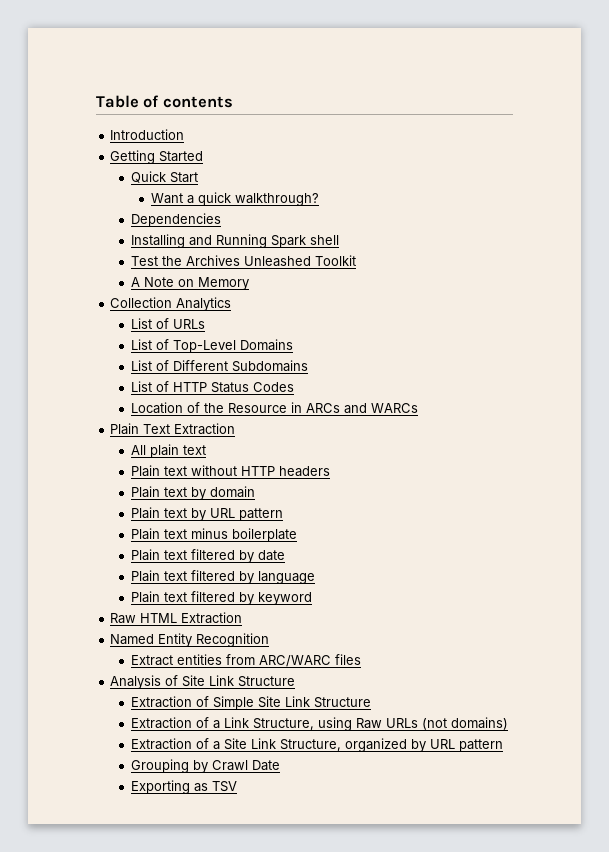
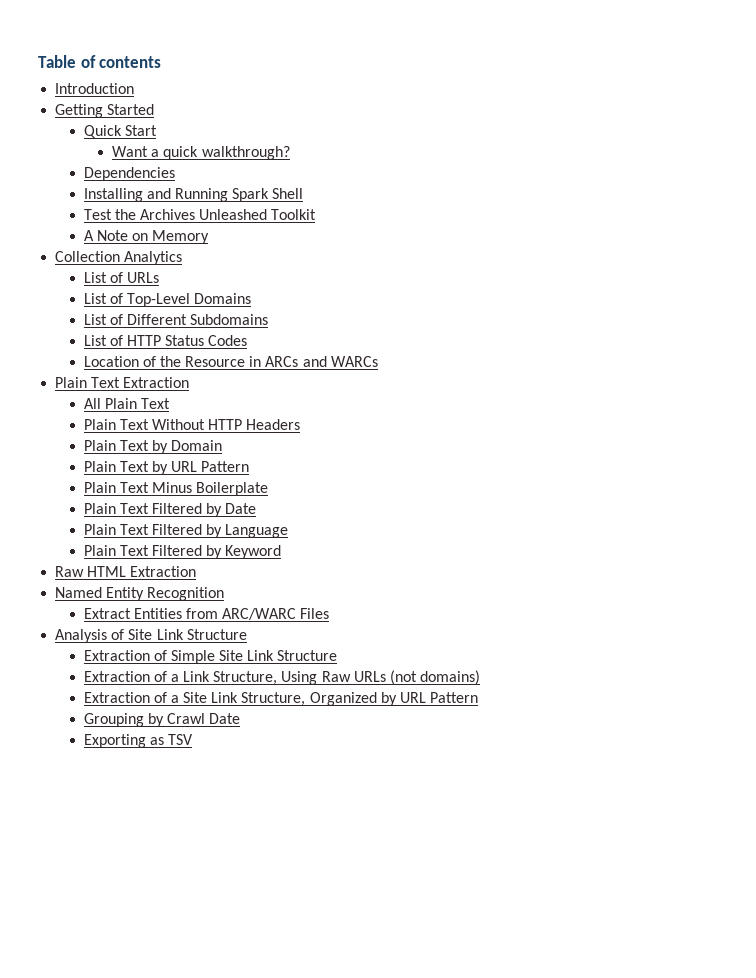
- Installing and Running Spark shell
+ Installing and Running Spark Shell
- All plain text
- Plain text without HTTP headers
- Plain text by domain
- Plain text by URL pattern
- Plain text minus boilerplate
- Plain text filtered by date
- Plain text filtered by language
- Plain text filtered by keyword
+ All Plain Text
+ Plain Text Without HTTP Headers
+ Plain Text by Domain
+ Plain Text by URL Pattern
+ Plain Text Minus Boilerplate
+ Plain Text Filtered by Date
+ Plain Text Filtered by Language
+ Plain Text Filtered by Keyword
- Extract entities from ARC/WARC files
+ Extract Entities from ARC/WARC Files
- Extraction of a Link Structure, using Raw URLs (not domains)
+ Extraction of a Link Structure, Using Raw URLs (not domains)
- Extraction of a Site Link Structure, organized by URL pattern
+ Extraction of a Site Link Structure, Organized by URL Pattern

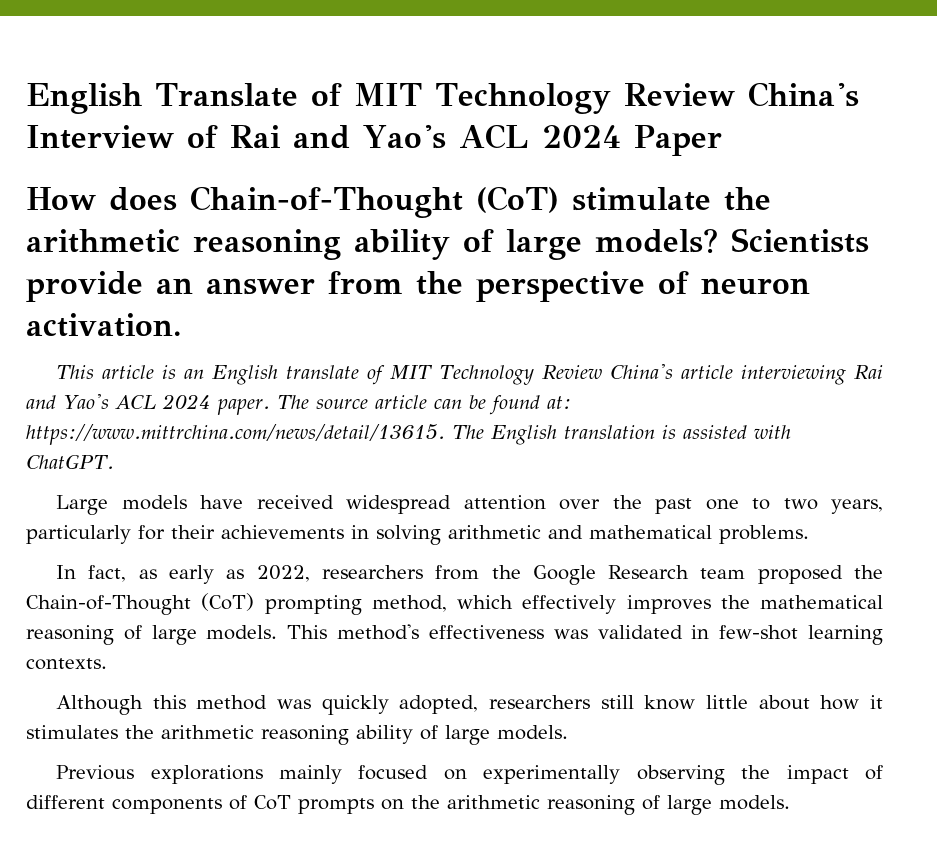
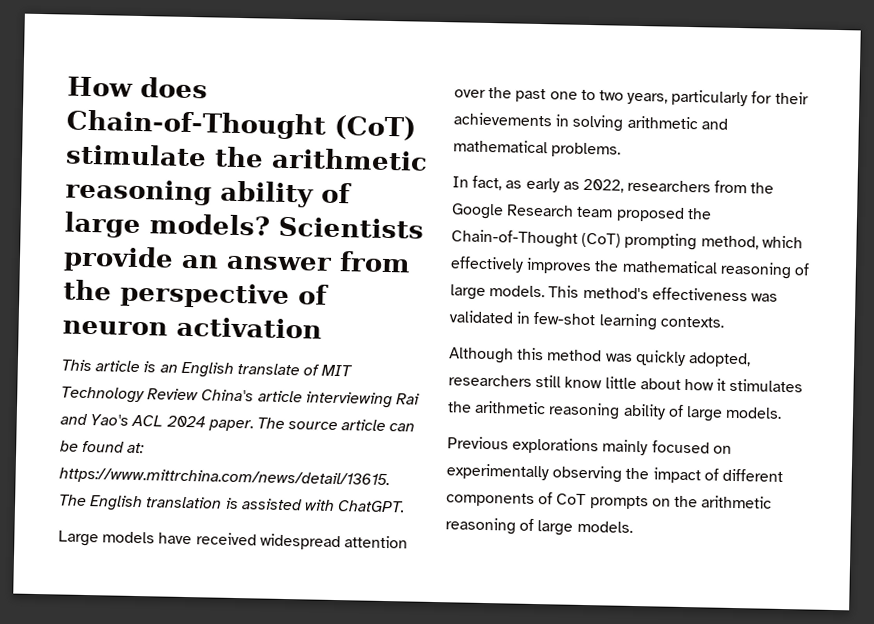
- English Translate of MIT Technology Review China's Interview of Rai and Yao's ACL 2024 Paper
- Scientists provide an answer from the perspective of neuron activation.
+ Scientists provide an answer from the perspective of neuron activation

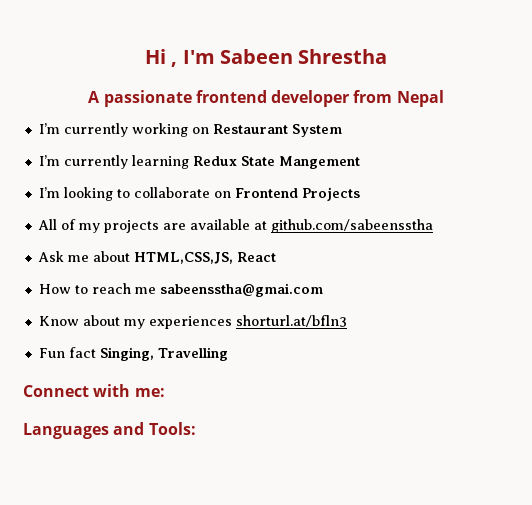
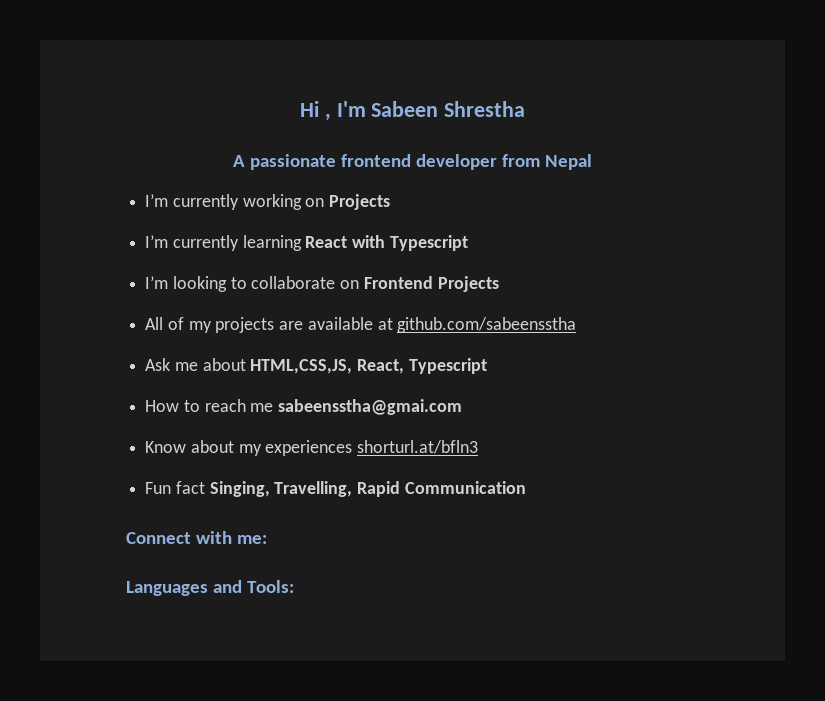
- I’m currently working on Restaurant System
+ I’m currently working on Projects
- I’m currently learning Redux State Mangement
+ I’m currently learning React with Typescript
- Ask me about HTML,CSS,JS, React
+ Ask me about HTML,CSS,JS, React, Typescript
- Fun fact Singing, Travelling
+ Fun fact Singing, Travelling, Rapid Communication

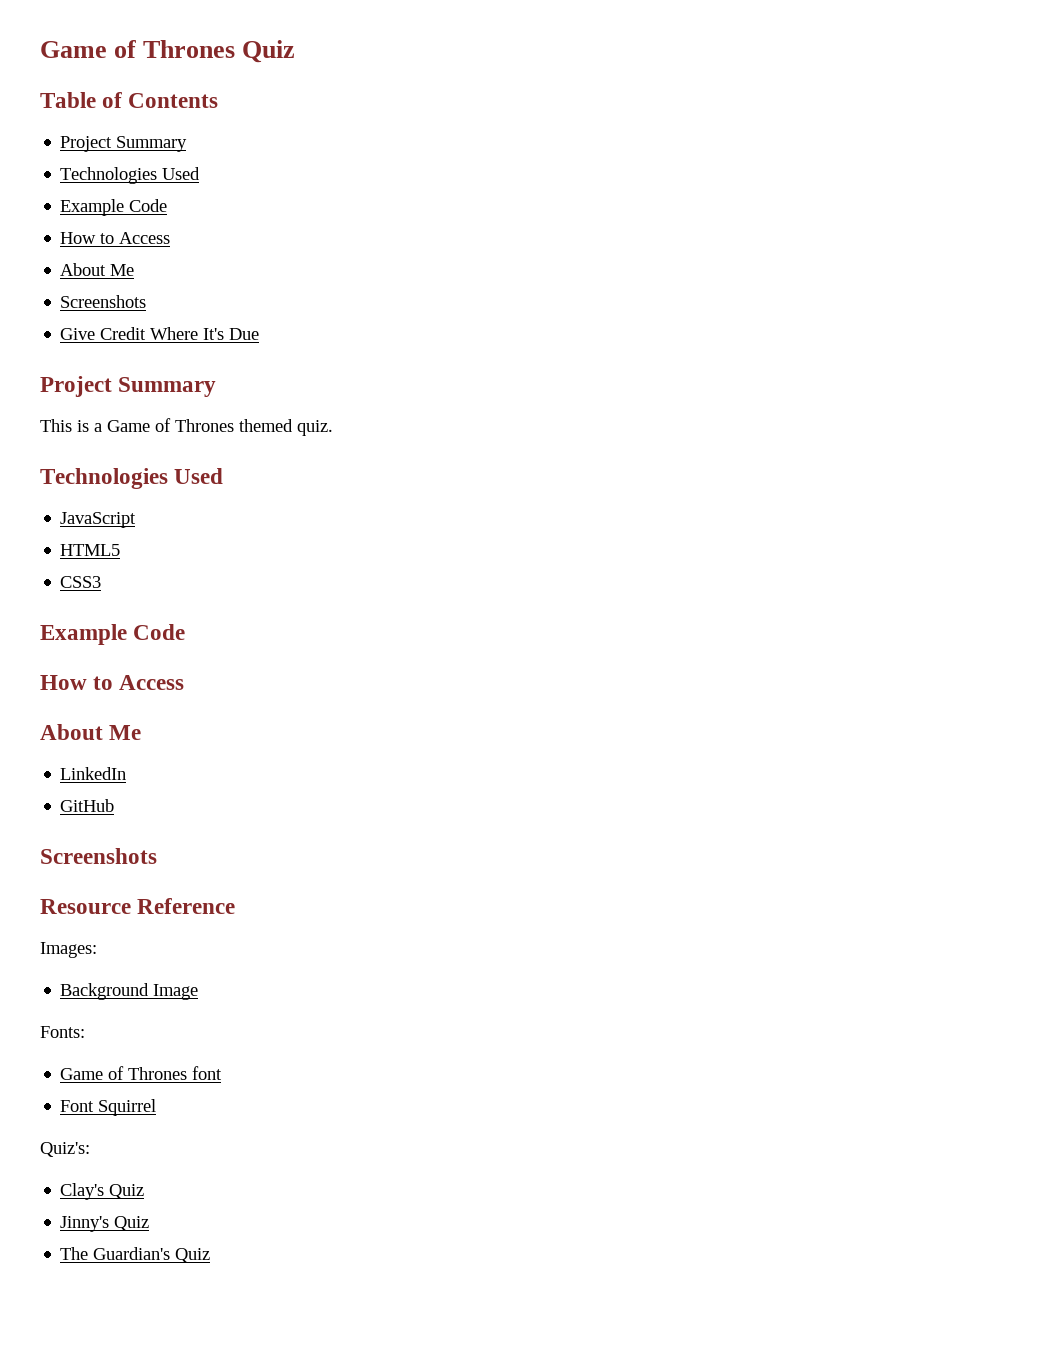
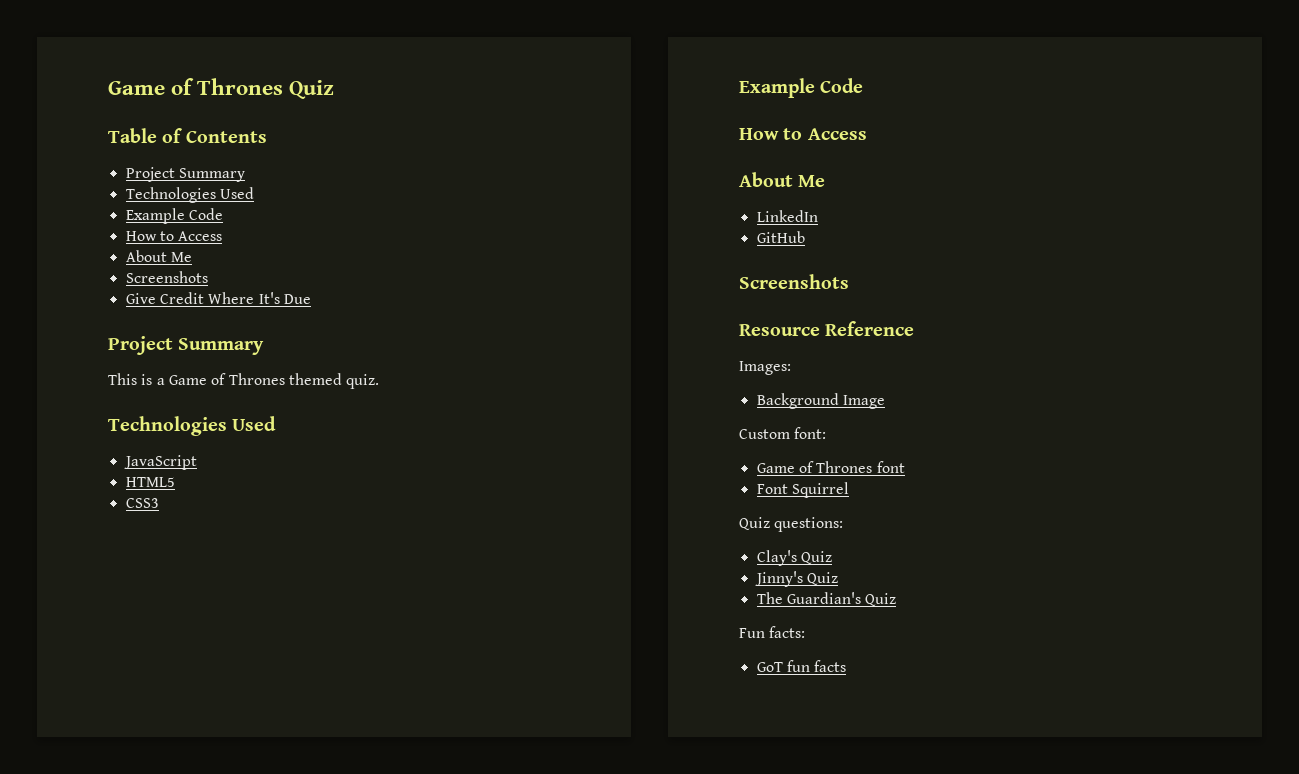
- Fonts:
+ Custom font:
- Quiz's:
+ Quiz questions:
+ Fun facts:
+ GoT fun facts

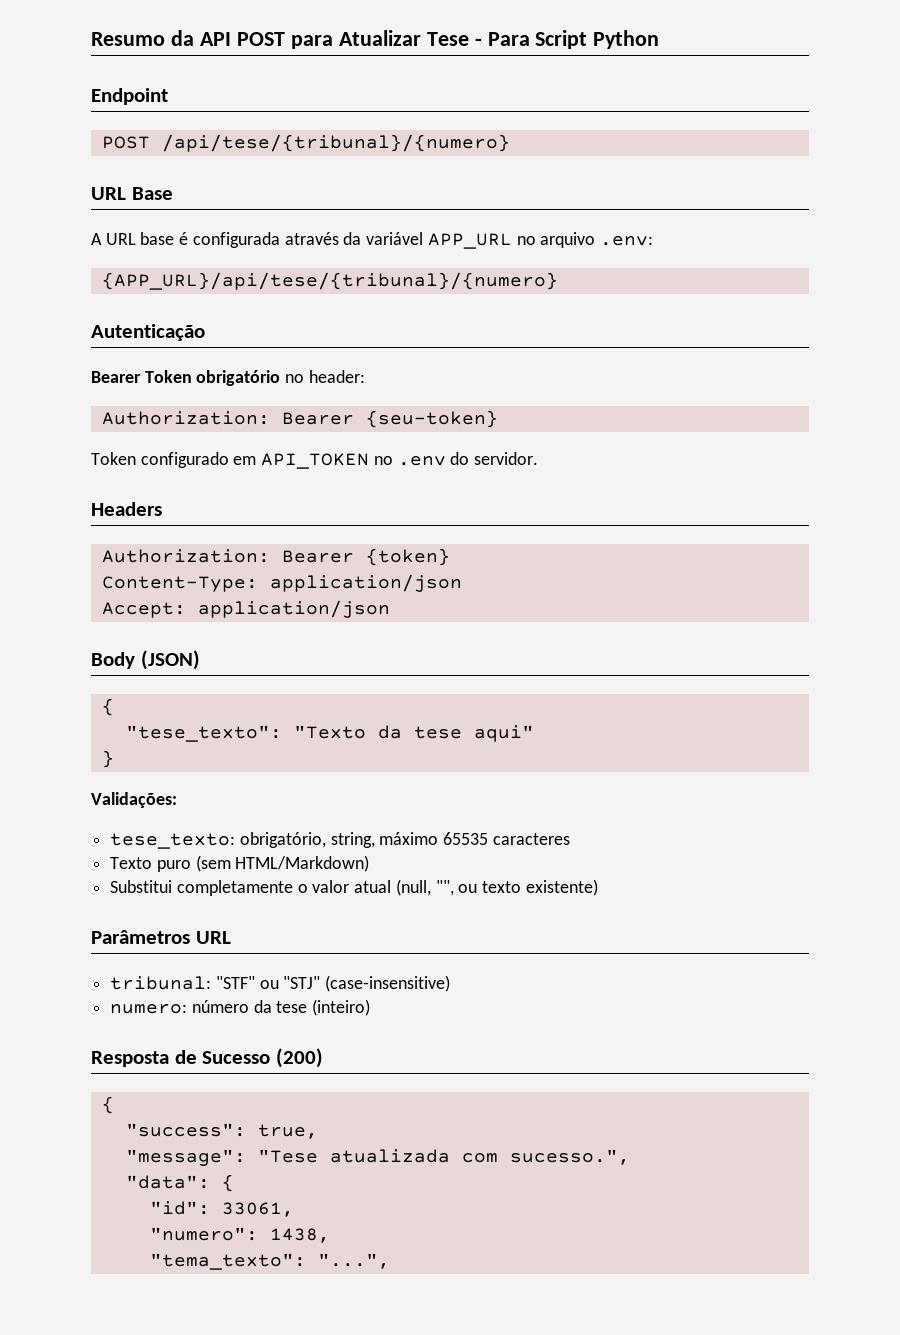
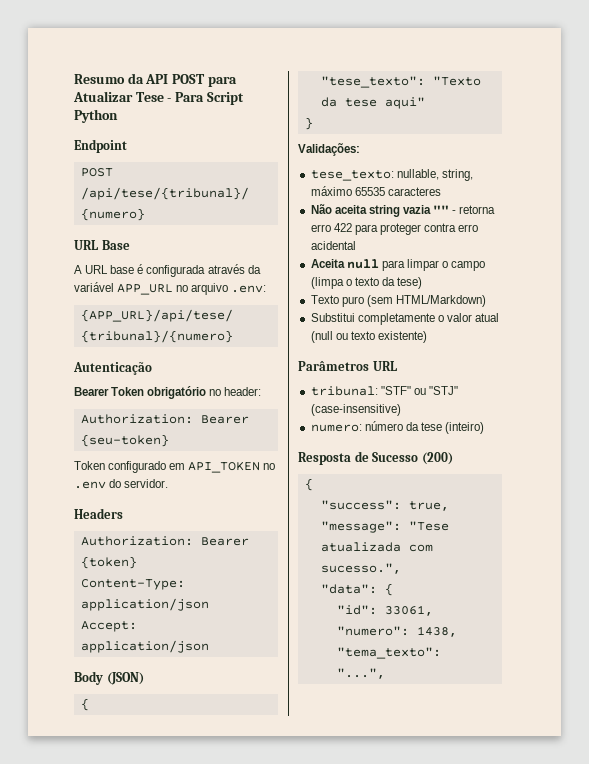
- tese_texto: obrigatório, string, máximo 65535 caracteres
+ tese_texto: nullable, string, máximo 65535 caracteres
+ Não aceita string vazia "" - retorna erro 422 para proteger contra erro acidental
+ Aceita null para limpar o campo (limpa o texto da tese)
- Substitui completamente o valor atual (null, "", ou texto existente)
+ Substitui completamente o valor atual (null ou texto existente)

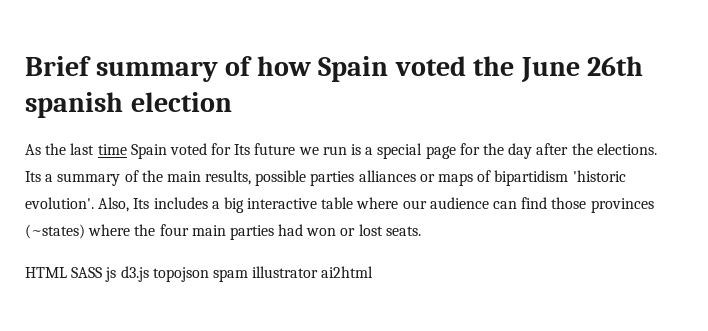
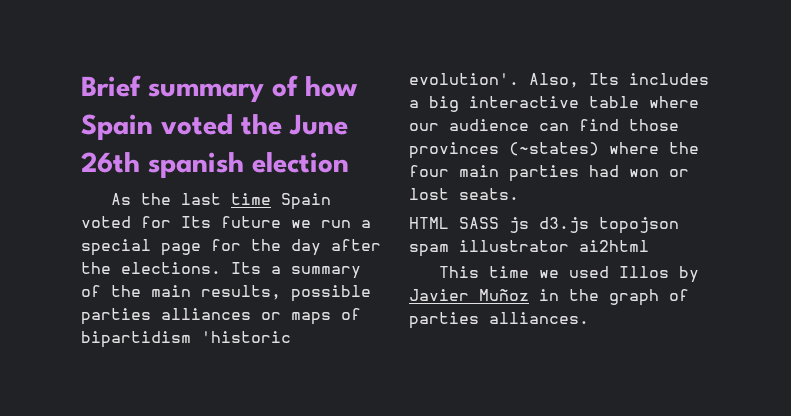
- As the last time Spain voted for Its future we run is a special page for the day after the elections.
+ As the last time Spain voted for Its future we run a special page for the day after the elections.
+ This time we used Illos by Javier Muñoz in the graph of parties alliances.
◆ ◆ ◆
=== ACTIVITY ===
In which lines of the material above does the string "Site" occur? Copy them all.

=== TASK RESPONSE ===
- Extraction of a Site Link Structure, organized by URL pattern
+ Extraction of a Site Link Structure, Organized by URL Pattern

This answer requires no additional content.